Heapsort

Heapsort

The heap structure on n nodes is the binary tree with nodes 0,1,...,n-1 such that the parent of each node j other than 0 is the floor of (j-1)/2 (and such that 0 is the root of the tree).

Warning: A number of books use a different convention. There, the nodes of the heap structure are 1,2,...,n, the parent of each node j other than 1 is the floor of j/2, and 1 is the root.

An array of records a[i] indexed by nodes i of a heap structure is a max-heap if its keys satisfy the max-heap condition,

cmp(&a[i],&a[j])>=0 whenever i is an ancestor of j.

Now consider the following two problems:

Given an array a[0],a[1],...,a[n-1] of records and an index inc such that
the array arises from a max-heap by increasing the value of a[inc].key,
permute the n records so that the resulting array is again a max-heap;
Given an array a[0],a[1],...,a[n-1] of records and an index dec such that
the array arises from a max-heap by decreasing the value of a[dec].key,
permute the n records so that the resulting array is again a max-heap.
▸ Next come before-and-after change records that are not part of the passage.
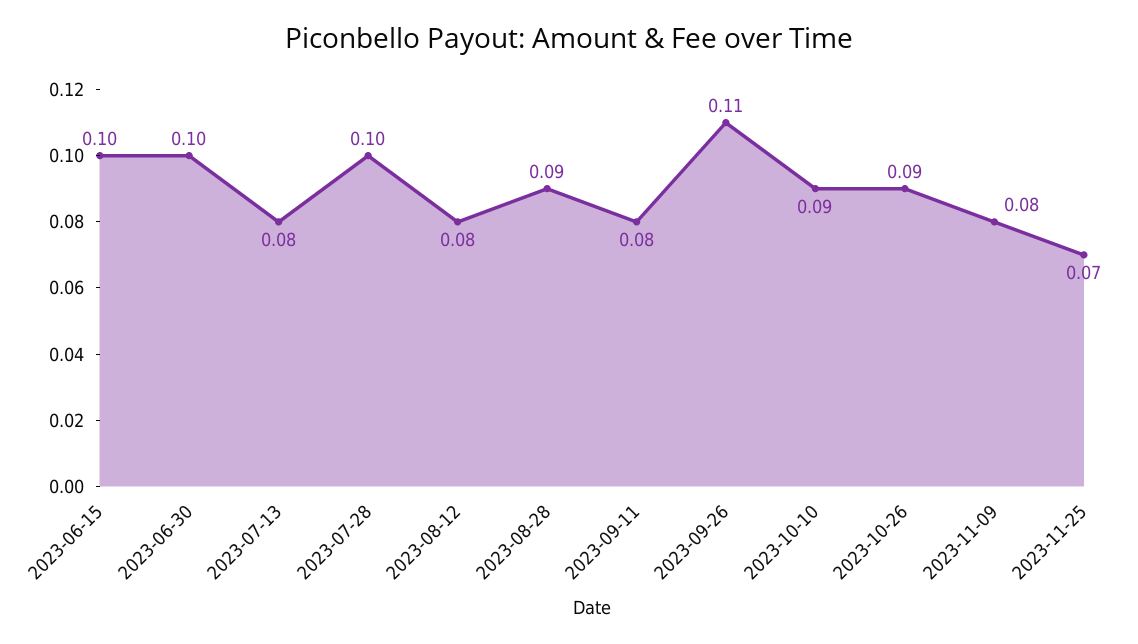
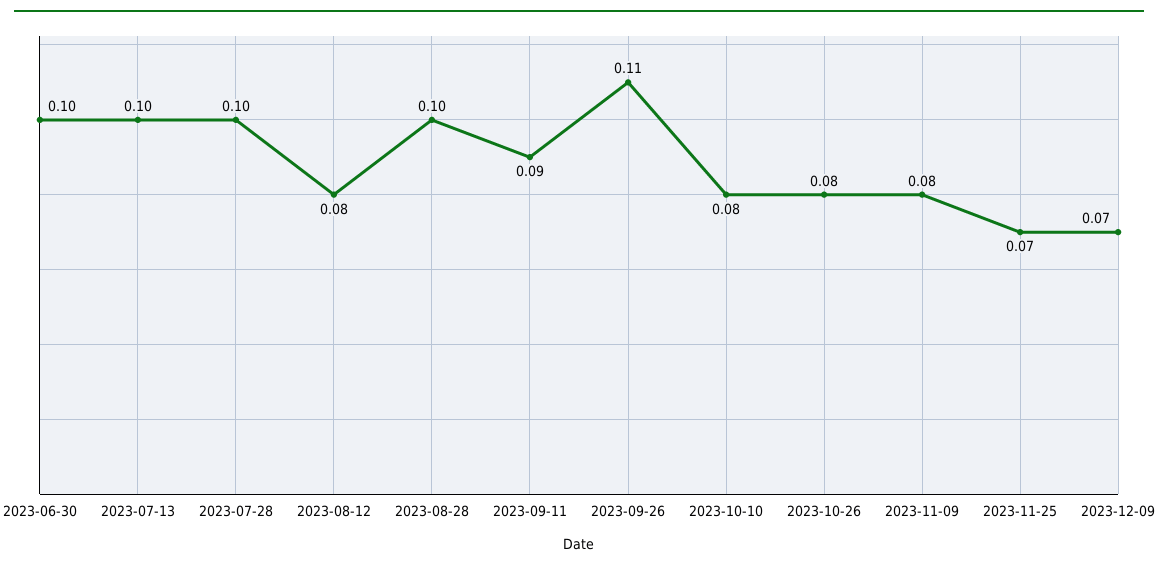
2023-06-15: 0.1 -> none
2023-07-13: 0.08 -> 0.1
2023-08-28: 0.09 -> 0.1
2023-09-11: 0.08 -> 0.09
2023-10-10: 0.09 -> 0.08
2023-10-26: 0.09 -> 0.08
2023-12-09: none -> 0.07

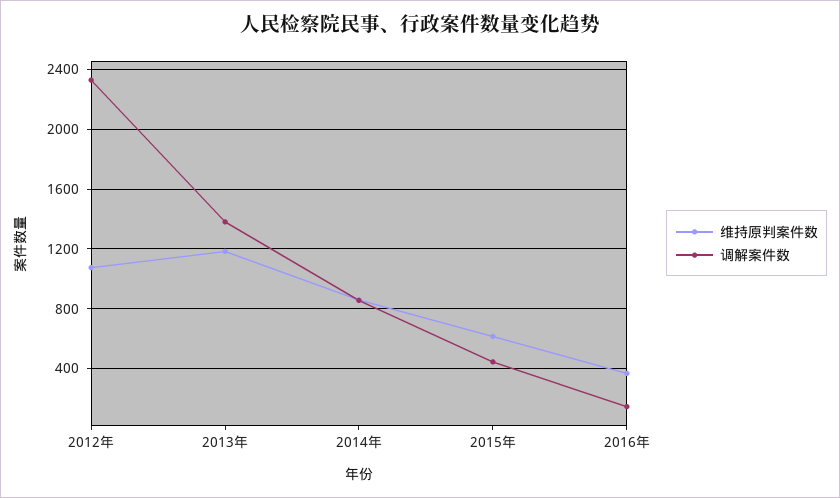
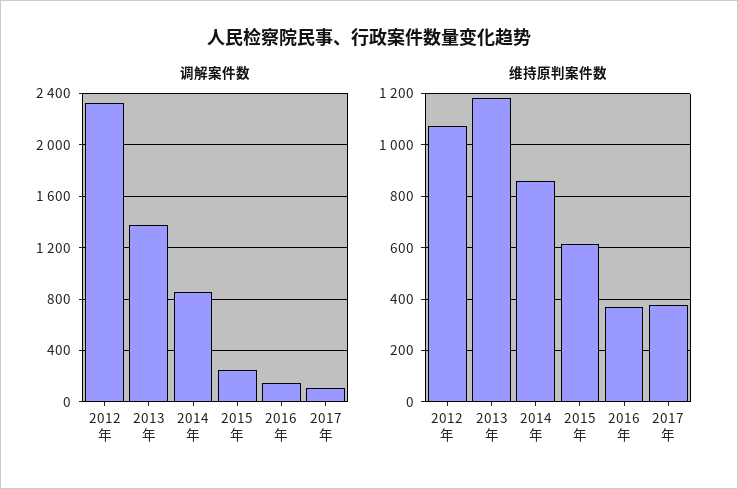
调解案件数, 2015年: 450 -> 250
调解案件数, 2017年: none -> 100
维持原判案件数, 2017年: none -> 375

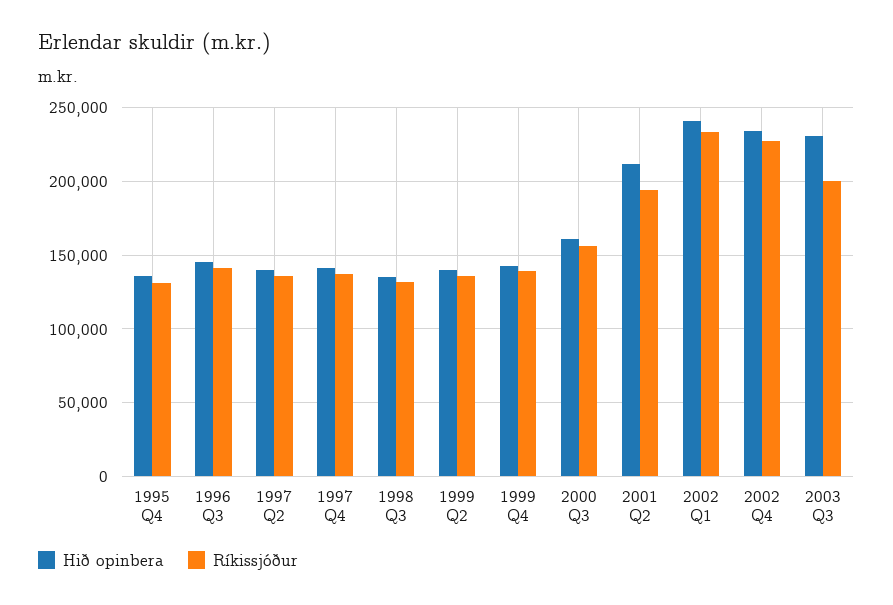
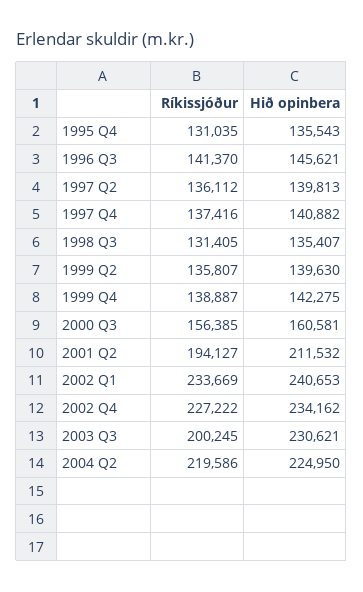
Ríkissjóður, 2004 Q2: none -> 219586
Hið opinbera, 2004 Q2: none -> 224950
Problem 1 can be solved by a call of bubbleup(a, n, inc, a[inc]) and problem 2 can be solved by a call of siftdown(a, n, dec, a[dec]) with bubbleup and siftdown defined as follows:

void bubbleup(record a[], int n, int vacant, record missing)
{
  int parent=(vacant-1)/2;

  while(vacant>0)
    {
      /* the actual value of a[vacant] is irrelevant;
         if   a[vacant] were overwritten with missing, 
	 then the max-heap condition would be satisfied 
	      everywhere except possibly at j=vacant */
          
      if(cmp(&a[parent],&missing)<0)
	{
	  a[vacant]=a[parent], vacant=parent, parent=(vacant-1)/2;
	}
      else
	break;
    }
  a[vacant]=missing;
}


void siftdown(record a[], int n, int vacant, record missing)
{
  int child=2*(vacant+1);

  while(child<n)
    {
      /* the actual value of a[vacant] is irrelevant;
         if   a[vacant] were overwritten with missing, 
	 then the max-heap condition would be satisfied 
	      everywhere except possibly at i=vacant */
          
      if(cmp(&a[child],&a[child-1])<0) 
	child--;
      if(cmp(&a[child],&missing)>0)
        {
          a[vacant]=a[child], vacant=child, child=2*(vacant+1);
        }
      else
	break;
    }

  if((child==n) && cmp(&a[n-1],&missing)>0)
    {
      a[vacant]=a[n-1], vacant=n-1;
    }

  a[vacant]=missing;
}

The version of Heapsort designed by Williams uses bubbleup and siftdown as follows:

void makeheap(record a[], int n)
{
  int k;
  
  for(k=1; k<n; k++) 
    bubbleup(a, n, k, a[k]);
}

void hsort(record a[], int n)
{
  int k;
  record temp;

  makeheap(a,n);

  for(k=n-1; k>0; k--) 
    {
      /* now a[0],a[1],    ...,a[k] is a heap and 
             a[k+1],a[k+2],...,a[n] is sorted      */

      temp=a[k], a[k]=a[0];
      siftdown(a, k, 0, temp);
    }
}

A very nice animation of this version has been provided by Duane J. Jarc at the George Washington University School of Engineering and Applied Science.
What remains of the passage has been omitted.